Now, when it comes to measuring the performance of individual pieces of code, a naïve approach might be to just put a call to System.nanoTime() (or even worse, System.currentTimeMillis()!) at the beginning and end of the code in question. Most developers are probably guilty of using this approach at one point or another, but needless to say, it’s not very accurate. That’s because the JVM performs all sorts of optimizations internally, such as dead code elimination or loop unrolling. Sometimes, the JVM might change the code on-the-fly – for example, it might count how often certain branches are called and then optimize the code to speed up the most likely cases, while potentially slowing down improbable cases. The list of possible optimizations is long. And then we still have Java’s Just in Time (JIT) compiler which will automatically replace frequently called code with machine code to avoid the performance overhead of interpreting it time and time again. The compiled machine code will be a lot faster than the interpreted code, meaning for a proper benchmark, we will also need a sufficiently long warm-up phase…it’s easy to see that the naïve approach is not going to work out.

JMH to the Rescue

But thankfully, there are frameworks which take care of the heavy lifting for us. A popular one is the Java Microbenchmarking Harness, also known as JMH, which has been an insider tip among performance enthusiasts for quite some time already. While there are still a lot of pitfalls when writing microbenchmarks in Java, JMH manages to take a lot of the pain away. Writing a benchmark becomes as easy as writing a unit test – you just have to add a few annotations:

@BenchmarkMode(Mode.AverageTime)
@OutputTimeUnit(TimeUnit.NANOSECONDS)
@Fork(3)
public class SearchBenchmark {

       @State(Scope.Thread)
       public static class SearchState {
             public String text = "abcdefghijklmnopqrstuvwxyz";
             public String search = "l";
             public char searchChar = 'l';
       }

       @Benchmark
       public int testIndexOf(SearchState state) {
             return state.text.indexOf(state.search);
       }

       @Benchmark
       public int testIndexOfChar(SearchState state) {
             return state.text.indexOf(state.searchChar);
       }

       @Benchmark
       public boolean testContains(SearchState state) {
             return state.text.contains(state.search);
       }
}

The only annotation which is really required is the @Benchmark annotation. This tells JMH that the specified method should be used to generate a microbenchmark. All other annotations control some aspect of the benchmarks. For example, the @BenchmarkMode annotation defines that we are measuring the average execution time; other options would be to measure throughput, or only sample time. While @OutputTimeUnit defines which unit will be used during the experiment, the annotation @Fork controls how often the experiment is repeated – each time, a new JVM is forked to minimize the effects and optimizations of one specific JVM run.

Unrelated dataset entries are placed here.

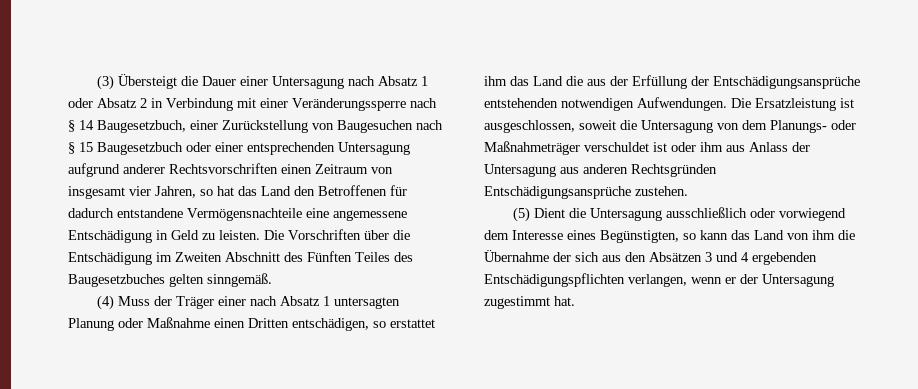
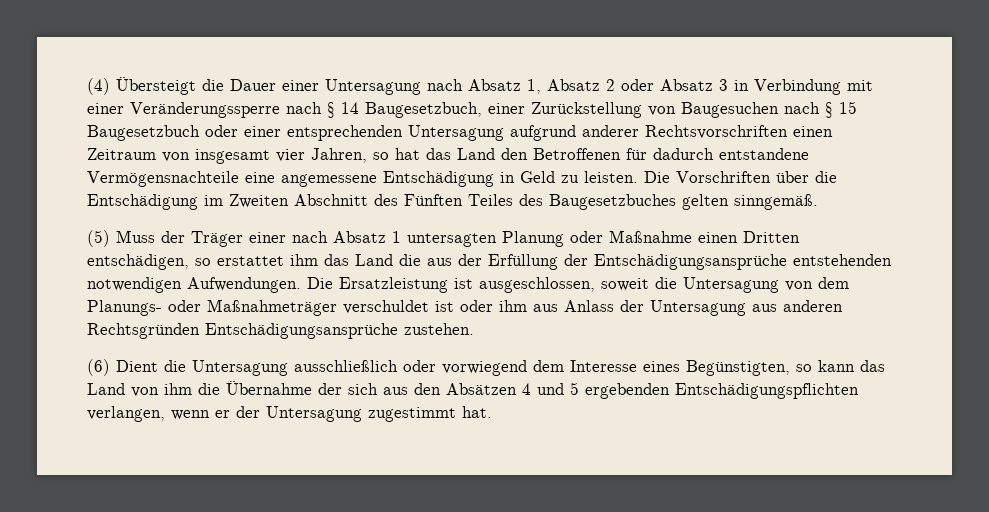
- (3) Übersteigt die Dauer einer Untersagung nach Absatz 1 oder Absatz 2 in Verbindung mit einer Veränderungssperre nach § 14 Baugesetzbuch, einer Zurückstellung von Baugesuchen nach § 15 Baugesetzbuch oder einer entsprechenden Untersagung aufgrund anderer Rechtsvorschriften einen Zeitraum von insgesamt vier Jahren, so hat das Land den Betroffenen für dadurch entstandene Vermögensnachteile eine angemessene Entschädigung in Geld zu leisten.
+ (4) Übersteigt die Dauer einer Untersagung nach Absatz 1, Absatz 2 oder Absatz 3 in Verbindung mit einer Veränderungssperre nach § 14 Baugesetzbuch, einer Zurückstellung von Baugesuchen nach § 15 Baugesetzbuch oder einer entsprechenden Untersagung aufgrund anderer Rechtsvorschriften einen Zeitraum von insgesamt vier Jahren, so hat das Land den Betroffenen für dadurch entstandene Vermögensnachteile eine angemessene Entschädigung in Geld zu leisten.
- (4) Muss der Träger einer nach Absatz 1 untersagten Planung oder Maßnahme einen Dritten entschädigen, so erstattet ihm das Land die aus der Erfüllung der Entschädigungsansprüche entstehenden notwendigen Aufwendungen.
+ (5) Muss der Träger einer nach Absatz 1 untersagten Planung oder Maßnahme einen Dritten entschädigen, so erstattet ihm das Land die aus der Erfüllung der Entschädigungsansprüche entstehenden notwendigen Aufwendungen.
- (5) Dient die Untersagung ausschließlich oder vorwiegend dem Interesse eines Begünstigten, so kann das Land von ihm die Übernahme der sich aus den Absätzen 3 und 4 ergebenden Entschädigungspflichten verlangen, wenn er der Untersagung zugestimmt hat.
+ (6) Dient die Untersagung ausschließlich oder vorwiegend dem Interesse eines Begünstigten, so kann das Land von ihm die Übernahme der sich aus den Absätzen 4 und 5 ergebenden Entschädigungspflichten verlangen, wenn er der Untersagung zugestimmt hat.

In addition to these class-level annotations, there is also a @State annotation on the inner class SearchState. This defines a state which is injected into the individual benchmark iterations. We use this state in order to avoid using constants in the benchmark itself, which would allow the compiler to detect that the computation is constant and optimize the code (constant folding), which would in turn distort the benchmark results. In a similar fashion, it is important that the results of the methods are returned, which instructs JMH to actually consume them; otherwise, the compiler might detect that the code has no side effects and remove the benchmark code itself.

There are many other options when writing JMH benchmarks – simple ones like adjusting the number of warm-up and measurement iterations, or more complex ones like black holes, params and controls. Even with all the tools JMH provides, writing good benchmarks is still a non-trivial task. If you are unfamiliar with JMH, I recommend to have a look at some of the excellent samples on the project website.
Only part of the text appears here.